This topic describes how to create and run Spark applications in the AnalyticDB for MySQL console.
Overview
You can use the Spark editor to create and run Spark batch or streaming applications.
You can view the driver logs and submission details of the current Spark application.
You can view the execution logs of SQL statements.
Prerequisites
An AnalyticDB for MySQL Data Lakehouse Edition cluster is created.
A job resource group is created for the AnalyticDB for MySQL Data Lakehouse Edition cluster. For more information, see Create a resource group.
A Resource Access Management (RAM) user is granted the required permissions. For more information, see the "Grant permissions to a RAM user" section of the Manage RAM users and permissions topic.
A database account is created for the AnalyticDB for MySQL cluster.
If you use an Alibaba Cloud account, you need to only create a privileged account. For more information, see the "Create a privileged account" section of the Create a database account topic.
If you use a Resource Access Management (RAM) user, you must create a privileged account and a standard account and associate the standard account with the RAM user. For more information, see Create a database account and Associate or disassociate a database account with or from a RAM user.
AnalyticDB for MySQL is authorized to assume the AliyunADBSparkProcessingDataRole role to access other cloud resources. For more information, see Perform authorization.
The log storage path of Spark applications is configured.
NoteLog on to the AnalyticDB for MySQL console. Find the cluster that you want to manage and click the cluster ID. In the left-side navigation pane, choose . Click Log Settings. In the dialog box that appears, select the default path or specify a custom storage path. You cannot set the custom storage path to the root directory of OSS. Make sure that the custom storage path contains at least one layer of folders.
Create and run a Spark application
Log on to the AnalyticDB for MySQL console. In the upper-left corner of the console, select a region. In the left-side navigation pane, click Clusters. On the Data Lakehouse Edition tab, find the cluster that you want to manage and click the cluster ID.
In the left-side navigation pane, choose .
On the Spark JAR Development page, click the icon to the right of Applications.
In the Create Application panel, configure the parameters that are described in the following table.
Parameter
Description
Name
The name of the application or directory. File names are case-insensitive.
Type
If you select Application from the Type drop-down list, the template is in the file format.
If you select Directory from the Type drop-down list, the template is in the folder format.
Parent Level
The parent directory of the file or folder.
Job Type
Batch: batch application.
Streaming: streaming application.
SQL Engine: Spark distributed SQL engine.
Click OK.
After you create a Spark template, configure a Spark application in the Spark editor. For more information, see Overview.

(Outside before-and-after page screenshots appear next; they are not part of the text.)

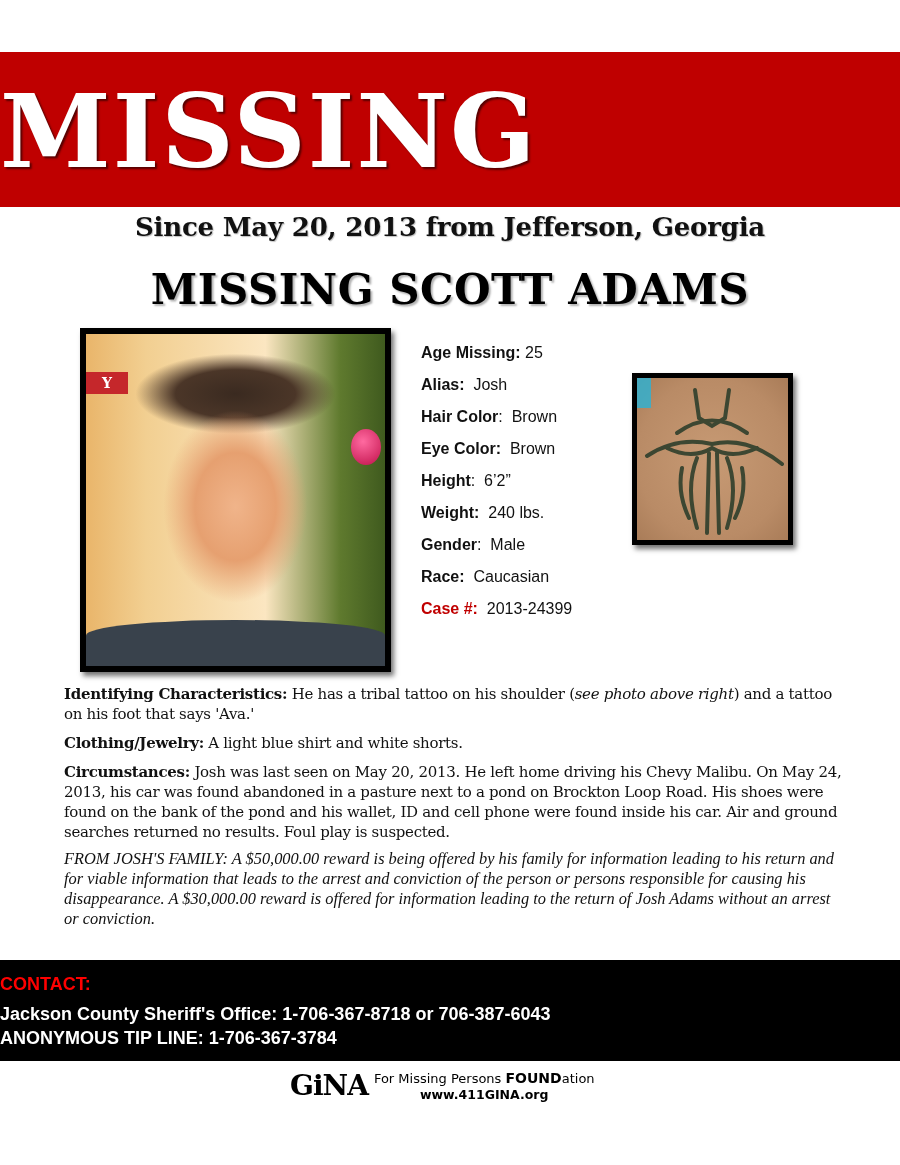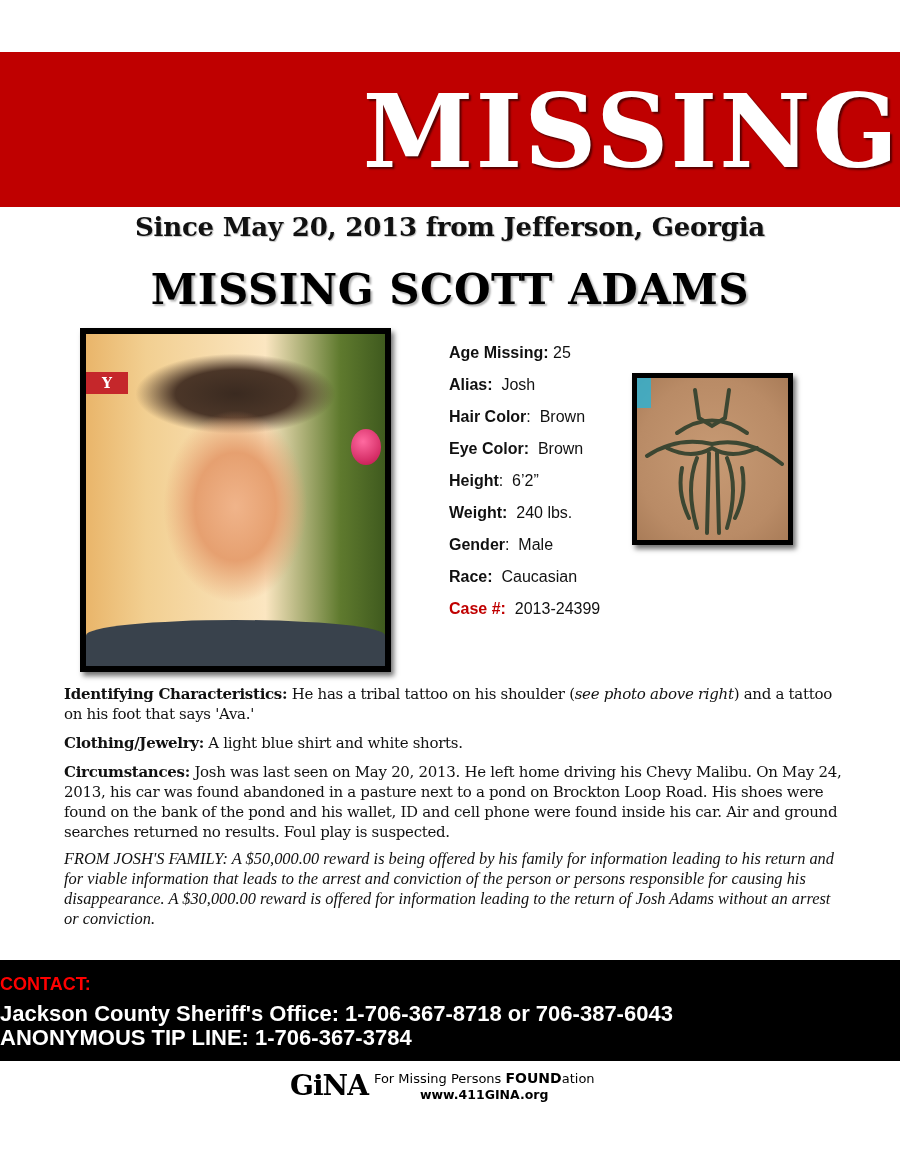"MISSING" .banner { justify-content: flex-end -> flex-start }
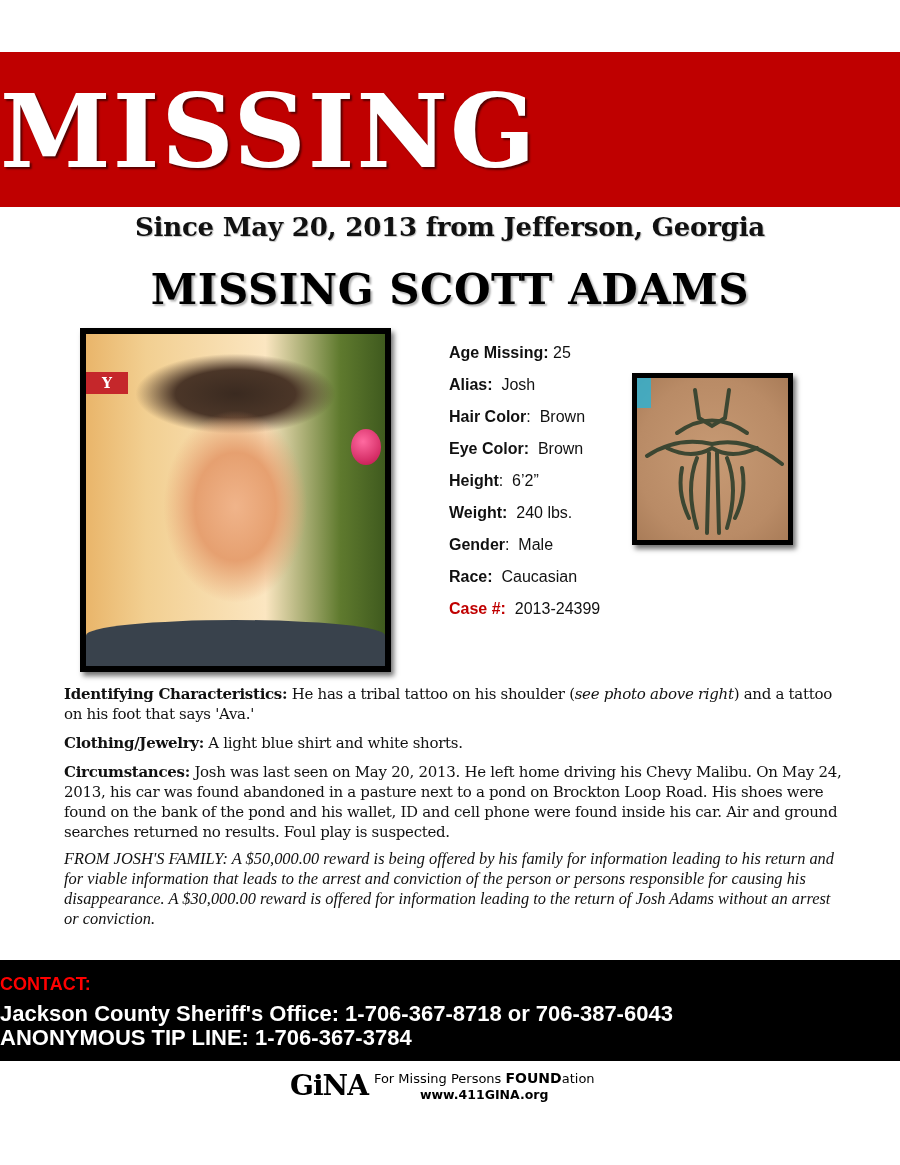"Age Missing: 25" .fact-row { margin-left: 28px -> none }
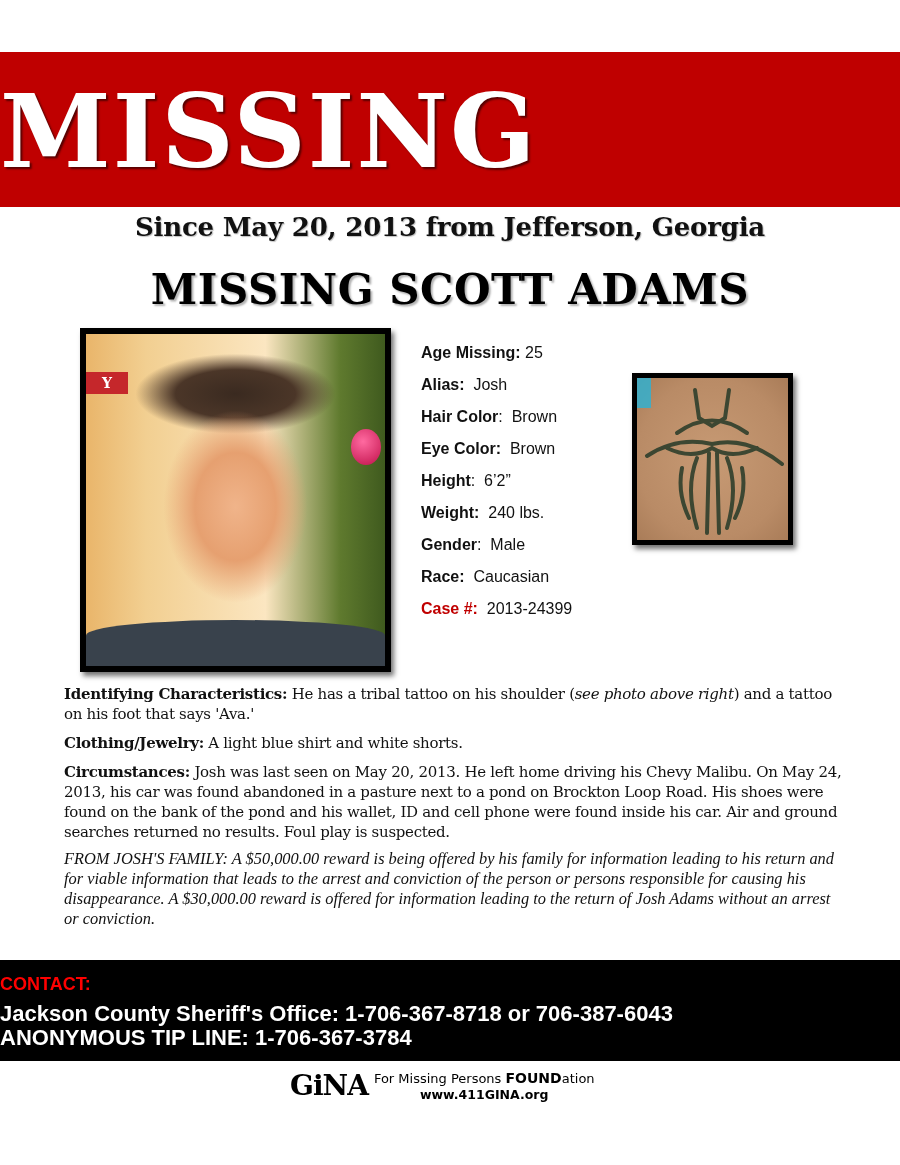"Jackson County Sheriff's Office:" .contact-line { font-size: 22px -> 18px }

After you configure the Spark application, perform the following operations:
Click Save to save the Spark application. Then, you can reuse the application.
Click Run Now to run the Spark application. The status of the Spark application is displayed on the Applications tab in real time.
Before you run a Spark application, you must select a job resource group and an application type.
View information about a Spark application
On the Applications tab, search for an application by application ID and perform the following operations to view information about the Spark application:
Click Logs in the Actions column to view the driver logs of the current Spark application or the execution log of SQL statements.
Click UI in the Actions column to go to the corresponding Spark UI. Access to the UI has a validity period. If the validity period ends, you must re-access the UI.
Click Details in the Actions column to view submission details of the current application, such as the log path, web UI URL, cluster ID, and resource group name.
Choose More > Stop in the Actions column to stop the current application.
Choose More > History in the Actions column to view the history of retry attempts on the current application.
On the Execution History tab, view the history of retry attempts on all applications.
NoteBy default, no retry is performed after an application fails. To perform retry attempts, configure the spark.adb.maxAttempts and spark.adb.attemptFailuresValidityInterval parameters. For more information, see Spark application configuration parameters.